Popularly known as Mamoni Baideo in Assam, she was encouraged by editor Kirti Nath Hazarika who published her first short stories — when she was still in Class VIII (thirteen years old) — in the literary journal he edited.

===Depression===
Goswami has suffered from depression since her childhood. In the opening pages of her autobiography, The Unfinished Autobiography, she mentions her inclination to jump into Crinoline Falls located near their house in Shillong. Repeated suicide attempts marred her youth. After the sudden death of her husband, Madhaven Raisom Ayengar of Karnataka, in a car accident in the Kashmir region of India, after only eighteen months of marriage, she became addicted to heavy doses of sleeping tablets. Once brought back to Assam, she joined the Sainik School, Goalpara as a teacher.

At this point she went back to writing. She claims that she wrote just to live and that otherwise it would not have been possible for her to go on living. Her experiences in Kashmir and Madhya Pradesh, Indian states where her husband had worked as an engineer, were used in her novels Ahiron and The Chehnab's Current, respectively.

===Life in Vrindavan===
After working at the Sainik School in Goalpara, Assam, she was persuaded by her teacher Upendra Chandra Lekharu to come to Vrindavan, Uttar Pradesh, and pursue research for peace of mind.

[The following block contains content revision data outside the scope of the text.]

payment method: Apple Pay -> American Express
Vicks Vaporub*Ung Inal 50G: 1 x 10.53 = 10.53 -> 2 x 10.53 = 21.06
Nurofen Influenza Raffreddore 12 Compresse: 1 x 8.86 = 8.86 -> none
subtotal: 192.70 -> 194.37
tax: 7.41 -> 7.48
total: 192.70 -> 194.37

Her experiences as a widow as well as a researcher finds expression in her novel The Blue Necked Braja (1976), which is about the plight of the Radhaswamis of Vrindavan who lived in abject poverty and sexual exploitation in everyday life. One of the main issues that the novel touches upon is the plight of young widows for whom companionship beyond the confines of their ashrams and fellow widows become impossible. Their urge to live, as well as the moral dilemma that they face vis-a-vis the order of precepts of religion in this regard, are brought out with astonishing clarity and feeling in the novel. The novel exposed the uglier face of Vrindavan – the city of Krishna, a Hindu deity – inviting criticism of Goswami from conservative sections of the society. It remains a classic in modern Indian literature. It is autobiographical in character as she says the anguish of the main character Saudamini, reflects what she had gone through after her husband had died. It was also the first novel to be written on this subject. The novel was based on Goswami's research on the place as well as real-life experience of living in the place for several years before she joined the University of Delhi as a lecturer.

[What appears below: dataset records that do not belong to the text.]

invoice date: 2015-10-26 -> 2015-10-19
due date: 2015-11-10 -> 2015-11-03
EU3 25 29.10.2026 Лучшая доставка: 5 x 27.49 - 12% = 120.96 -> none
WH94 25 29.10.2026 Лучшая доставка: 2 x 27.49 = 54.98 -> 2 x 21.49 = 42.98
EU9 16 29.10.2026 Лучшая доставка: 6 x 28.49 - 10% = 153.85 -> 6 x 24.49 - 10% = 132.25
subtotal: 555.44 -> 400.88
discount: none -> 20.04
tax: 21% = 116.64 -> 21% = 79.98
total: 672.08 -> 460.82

In Vrindavan she was involved in Ramayana studies. A massive volume of Tulsidas's Ramayana purchased during her stay there for just eleven rupees was a great source of inspiration in her research. This finds expression in her book Ramayana from Ganga to Brahmaputra, an unparalleled comparative study of Tulsidas's Ramayana and the fourteenth-century Assamese Ramayana written by Madhava Kandali.

===Life at the University of Delhi===
Goswami relocated to Delhi, India, to become Professor of Assamese in the Modern Indian Languages & Literary Studies (MIL) Department at the University of Delhi under the guidance of her lifelong mentor Prof. Bhabananda Deka, who was subservient in the introduction of Assamese Language in MIL Department of Delhi University (DU). While at the university, she wrote most of her greatest works. Several short stories, including Hridoy, Nangoth Sohor, Borofor Rani, used Delhi as the background.

During later part of her life, after she became Head of the MIL Department in Delhi University, she, in collaboration with award-winning Assamese popular short-story writer and novelist Arnab Jan Deka made efforts and persuaded Delhi University to set up a Chair in the name of Middle Age Assamese saint-philosopher-littérateur-artist Srimanta Sankardev. They also convinced the Chief Minister of Assam to make a contribution of Rupees One Million to Delhi University to create the corpus for the proposed Chair. However, Dr Goswami could not see the fruits of her effort during her lifetime.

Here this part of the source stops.